夜风萧瑟,凉嗖嗖的吹的我起了一身的鸡皮疙瘩,原本古色古香的小院儿此时也多了一抹阴森的气氛。
我就纳了闷儿了,四合院儿都住上了,就不能敞亮的盖个厕所?
我实在是没找到能如厕的地方,没了办法,只能开了大门去外面找地方,可我这前脚刚刚迈出大门儿,没等把裤子脱下去呢,就听见身后有一阵悉悉索索的脚步声。
大半夜的谁出来放风了?
偌大的四合院一共就我们三个人住,康局他们也是就近找了个招待所,所以我就纳闷儿,他俩两个大男人,想上厕所拿个瓶子不就解决了?没必要出来受这份儿冷风吹的罪啊?
我没急着出去,躲在一旁朝着大门儿看了一眼,就见那陈游弋跟个贼似的溜了出来,身上背着一个布兜,一溜小跑朝着大马路上奔了过去。
这孙子是要跑?
我想了一下,还是憋着三急跟了上去,这货要真是卷钱跑了,那的确跟我没关系,但要是做了些对我无益的事儿,那可就不行了!
不是我这人防备心强,而是这群行当里的人确实是太可怕,真要是弄死我,拿
根儿我的头发就能办,鬼知道这孙子是好人坏人!
我静悄悄的跟着,他匆匆忙忙地倒也没那么小心,我跟了他一路他也没发觉什么不对劲儿。
就在一个十字路口的地方,陈游弋停下来把布兜里的东西全都摆了出来,我定睛一看,竟然是白烛黄纸,那三个罐头瓶子里面黑乎乎的,差不离就是狗血或者鸡血了!
这是什么情况?大半夜的招魂儿玩呢?
我没敢出声,在一旁静静地盯着,想要看看这货到底要做什么。
陈游弋从腰间抽出来一把一掌长的匕首,古铜色的,挺锋利,他插在一叠黄纸钱上,盘坐闭目,口中念念有词。
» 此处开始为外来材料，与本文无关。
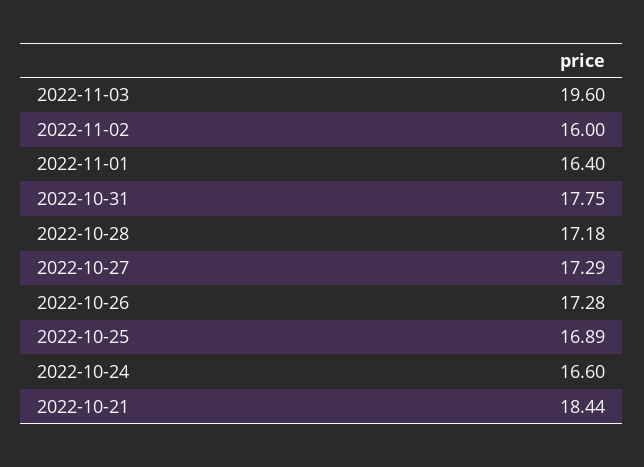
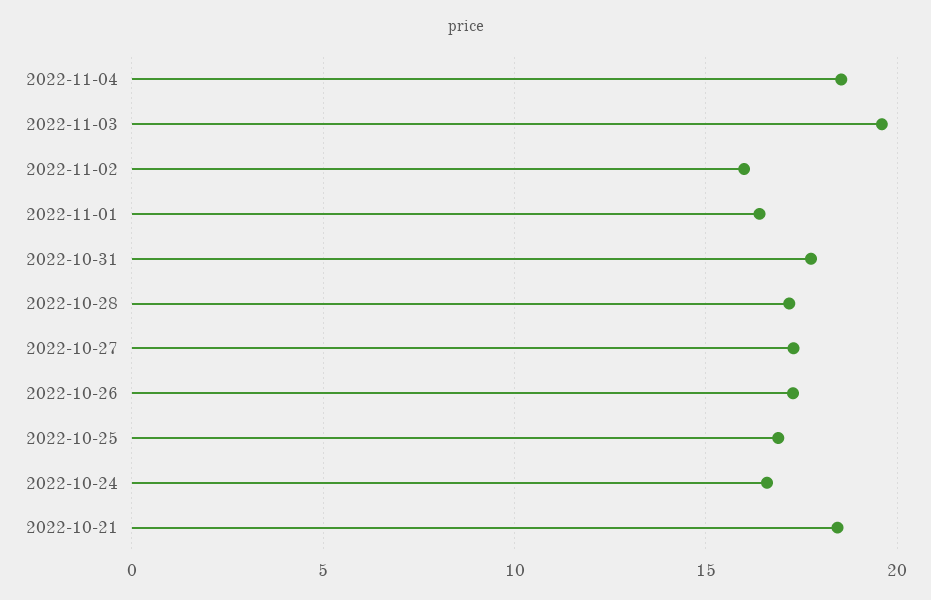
2022-11-04: none -> 18.5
这我就有点看不懂了,如果没记错的话,这陈游弋应该是南派那边儿的释怨一脉传人,玩的都是醮坛祭祀的玩应,怎么还玩起黄纸白烛这种手段了?
不大一会儿,陈游弋抽出匕首,那黄纸钱顿时漫天飞舞,白烛上的火光,只在瞬间就变成了绿油油的颜色,在冷风中摇曳,可怎么也无法被吹灭,看起来异常诡异!
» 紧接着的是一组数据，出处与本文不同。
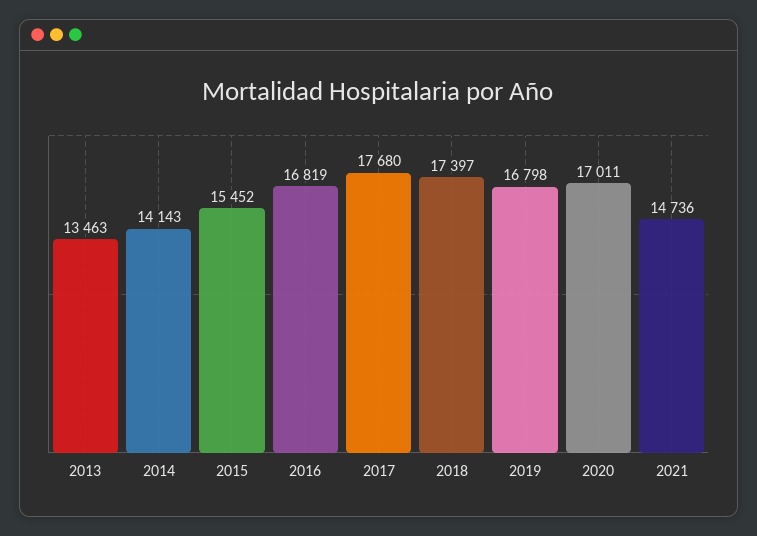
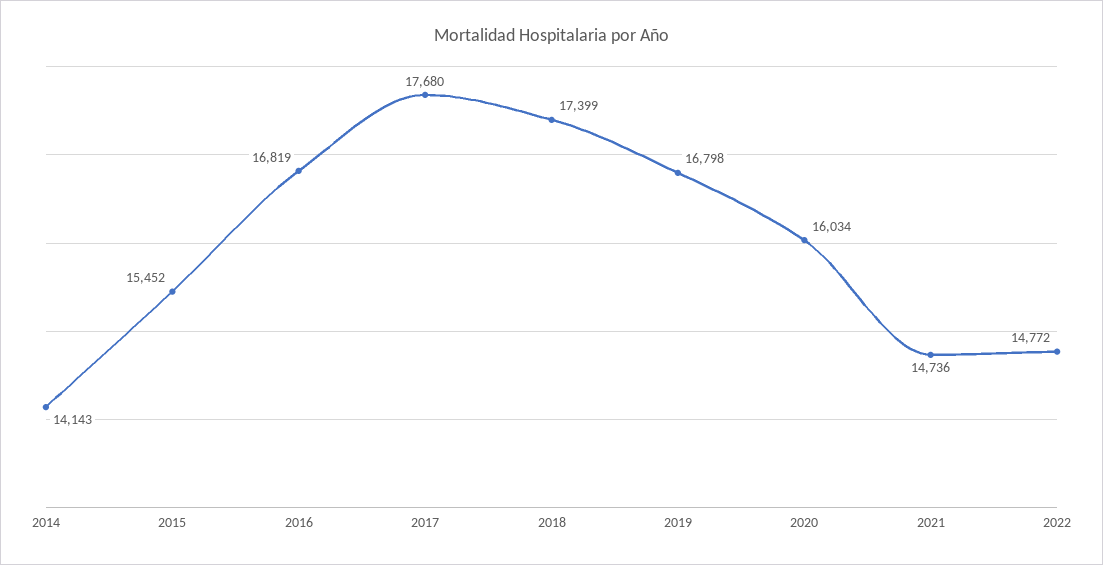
2013: 13463 -> none
2018: 17397 -> 17399
2020: 17011 -> 16034
2022: none -> 14772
我身上冷的发紧,温度似乎都降低了许多,他那边儿作法,我这边儿受罪,这一冷,我差点就没憋住尿了出去。
“敕!”
前面没听清,就这一个字喊了出来,陈游弋拔地而起,甩手用匕首一刺,一张被“鬼火”燃烧着的纸钱就被穿透,一阵清风拂过,火焰散去,那圆形的纸钱竟然被烧成了一个蝴蝶的样子!
幽冥碟!?
我脑海里顿时浮现出这个名字,这东西传说是阴阳两界交流信息的使者,古时候好多国师之类的人都用这手段来与地府怨灵沟通,付出代价换取一些重要的地府信息,可我没想到这玩应真的存在!
“带路吧……”陈游弋冷着一张脸,和我一开始见到他的样子迥然不同,这会儿他整个人都无比严肃,清秀的脸上满是凝重之色。
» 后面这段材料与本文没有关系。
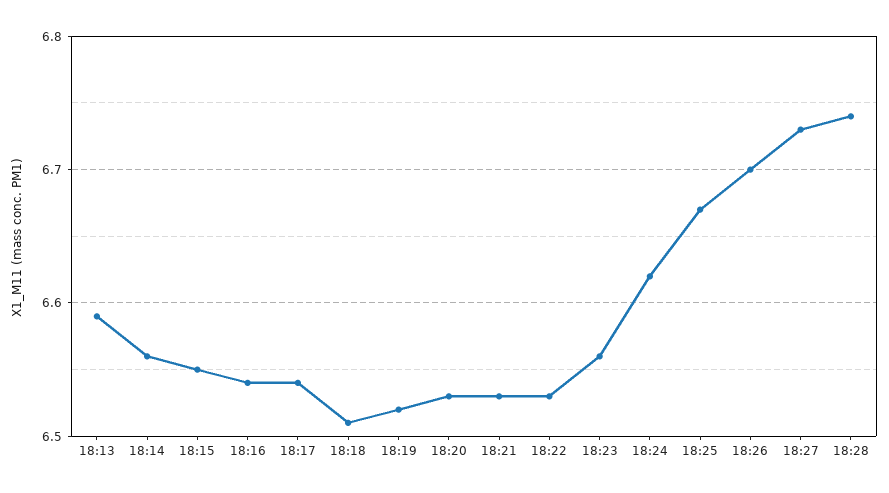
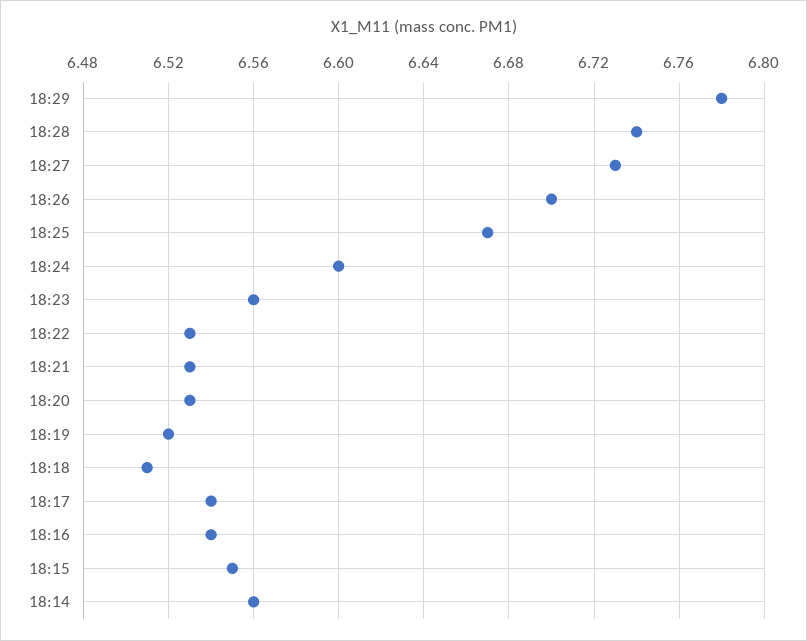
18:13: 6.59 -> none
18:24: 6.62 -> 6.6
18:29: none -> 6.78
那纸蝴蝶似乎有了灵性,竟飞离他的指尖,扇呼着翅膀徐徐飞起,像是个引路的GPS似的,带着陈游弋就走了。
这是什么情况?陈游弋费了半天功夫,就是为了让它当指路明灯?神经病吧!
表面上看起来是这样,但我决不相信这孙子有这么无聊,急急跟了上去,与他保持着安全的距离。
一前一后的走了好长一段路,我肚子里的翻腾劲儿也过了,跟着他来了一片荒郊野外的地方,若不是月光够亮,这地方就跟地府没什么两样。
“出来吧,都跟了我一路了……”陈游弋扬声说道。
我骤然身子一紧,心想这孙子是怎么知道我在这儿的?他不是没回头看过吗!
人家把话都说开了,我在藏着也不对,刚要上前跟他解释一番,另一边却慢悠悠的冒出了个人影,我仔细一看,竟然是被打的半死不活的小如来!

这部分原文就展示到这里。